Tontinim dünden beri düsünüyorum, Erenin ne demek istedigini; belkide kafa kafaya bakiyorumda ki kasti, kafasinin icinde ögretmenin ögrettigi seylerle hareket etmek istedigini mi anlatmak istedi acaba:)
Öptüm, sarildim:)

Uma dedi ki...

Ben o Eren'i yerim :) Kendi inandigi seylerin olmamasi ne buyuk hayalkirikligi onlar icin, ve anlatabilmeye calismak onlara sabirla. Biz krizimizi atlattik cok sukur, icimizde birikenler cikti gittiler, bir daha donmemek uzere insallah, sana da oyle olmustur diye temenni etmekteyim canimi ici....

sufi dedi ki...

Sevgili Özgür;
Sana yazdığım yorum yayınlanmadığı için bu yazı çıktı ortaya.Doğal olarak perim oldun Teşekkürler .
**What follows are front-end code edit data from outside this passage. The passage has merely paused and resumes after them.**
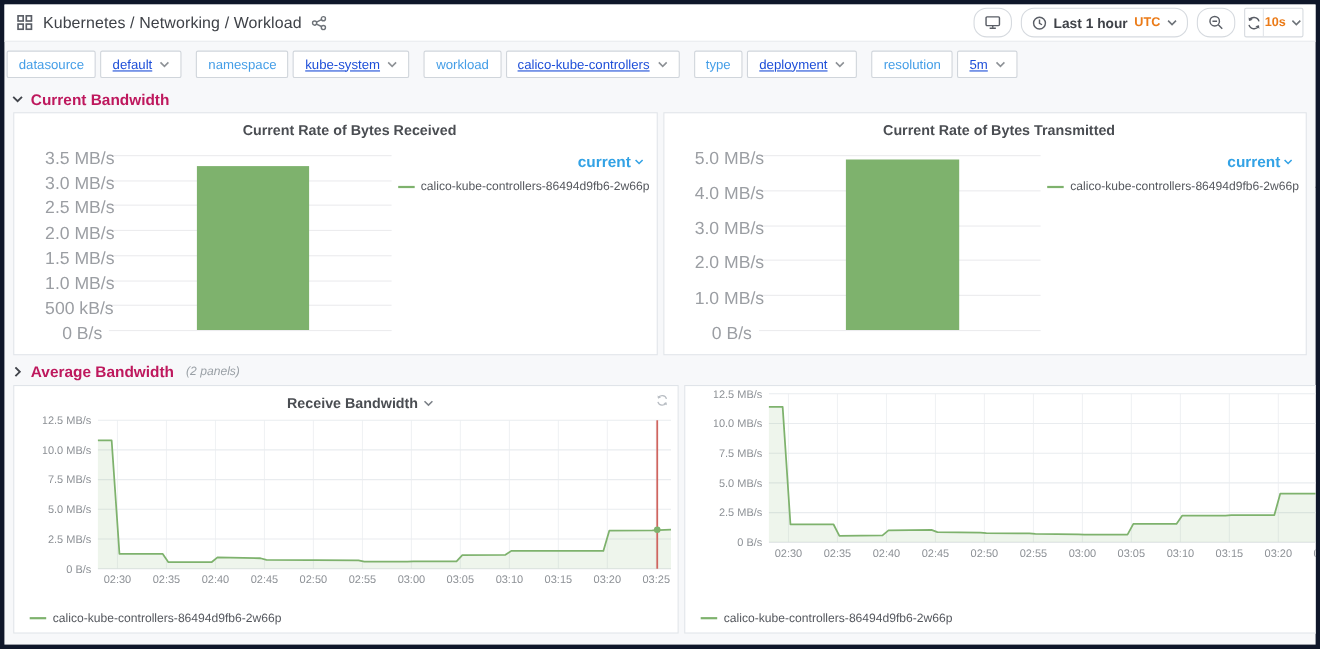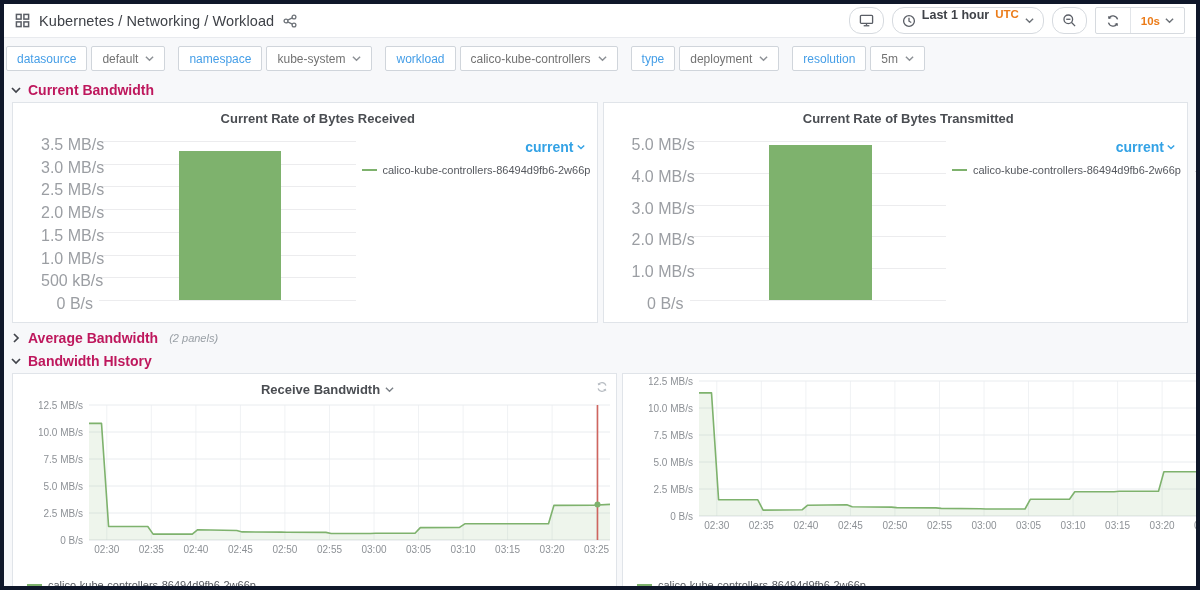"Last 1 hour" .nav-btn { align-items: none -> center }
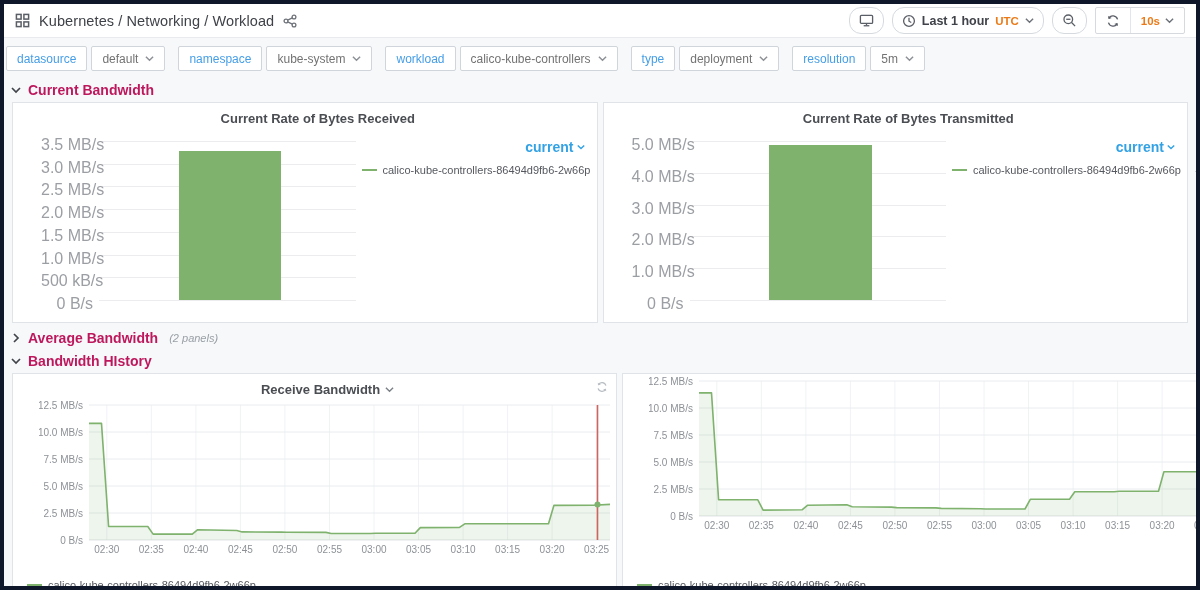"10s" .btn-seg { padding: 0 10px -> 0 1px }
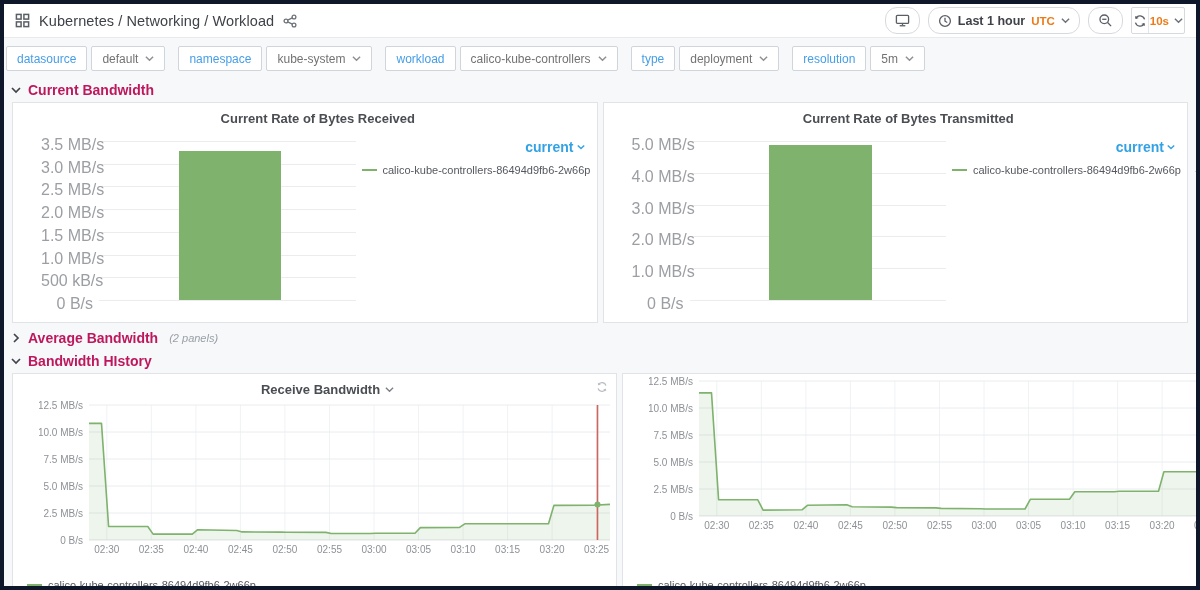"default" .var-value { color: #737373 -> #1d4ed8; text-decoration: none -> underline }
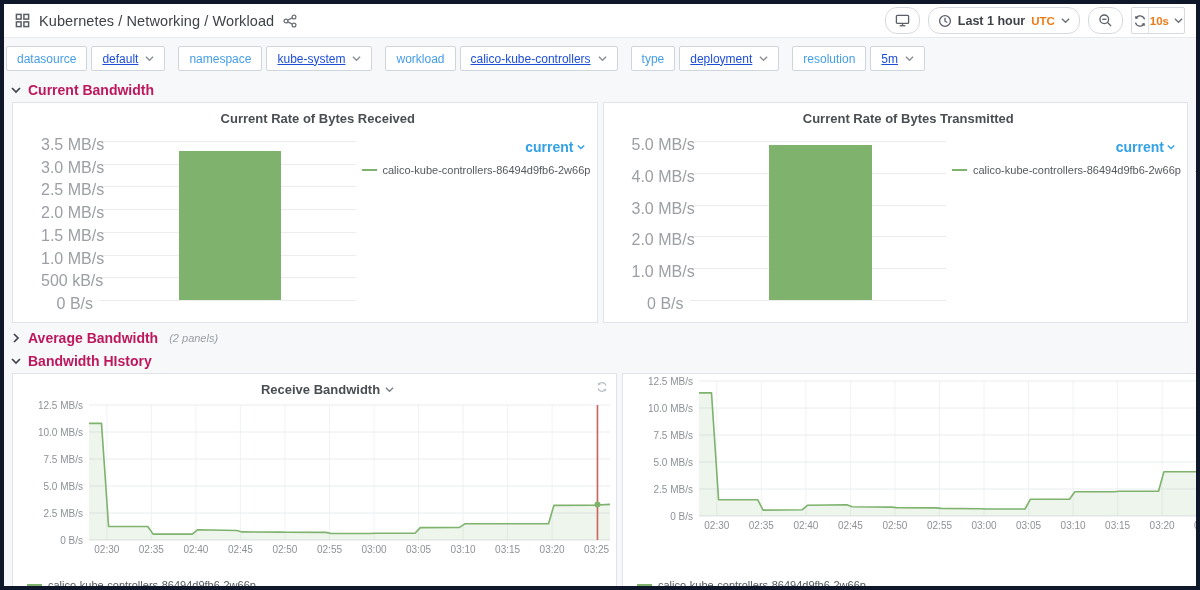"Bandwidth HIstory" div.row-head { html: <div> <span> <svg> <polyline></polyline> </svg> </span> <span>Bandwidth HIstory</span> </div> -> none }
Sevgili adsız diyemeyeceğim, mutlaka bir adınız olduğuna eminim.Size de torunlarınızla arkadaşça geçimler versin allah dilerim.Teşekkürler.
Sevgili Nurum
Seninle aynı şeyleri paylaştığımıza eminim.İnanılan ve güvenilen tontiniler olmak emek istiyor.Onları kırmak asla istemediğim bir şey.Birşey istiyorlarsa vardır bir bildikleri ben buna inanıyorum.Oyuncak mağazalarını hiçbir şey istemeden
rahatça gezebiliyoruz mesela.Gezip gelelim sözü yeterli olabiliyor çünkü.Tüm çocuklar mutluluğu hakediyor bence,Sevgilerimle.

sufi dedi ki...

Sevgili Ayışığım
Canım, merak etme sadece o gün ateşlendim 24 saat sonra geçti.İyiyim çok şükür sevgilerimle dilek.
Sevgili Belgin'im
Senin de dediğin gibi Eren'in kafasının içine bakması öğretmeninin sözlerinin gerçekleşmemesinden kaynaklanıyordu bence de.Sonra konuştum kendisiyle onu anladığım için mutlu oldu.Birçok kez de yaya geçidinden geçti canım benim.Sevgilerimle.

Sevgili Umam
Onun da feryadı o anda demek istediğini anlatamamasından kaynaklanıyordu zaten.Önü kesilmiş enerjinin patlamasıydı bence de. Güvendiği Tontinisi de sessiz kaldı, olacak o kadar.Feryat kaçınılmazdı.Sevgilerimle dilek.

Primarima dedi ki...

Çok geçmiş olsun :(
psikolojinin vucudumuzu etkilediğine inanıyorum bir yerde okumusdum "Beyin en aptal organımızdır, ne desek ne dusunsek ınanır ve uygular" yazıyordu...

sufi dedi ki...

Primam
O aptal organımızı zaman zaman yöneten aklımız var ya o aklımız!Biz mi onun, yoksa o mu bizim emrimizde bir gün öğreneceğiz.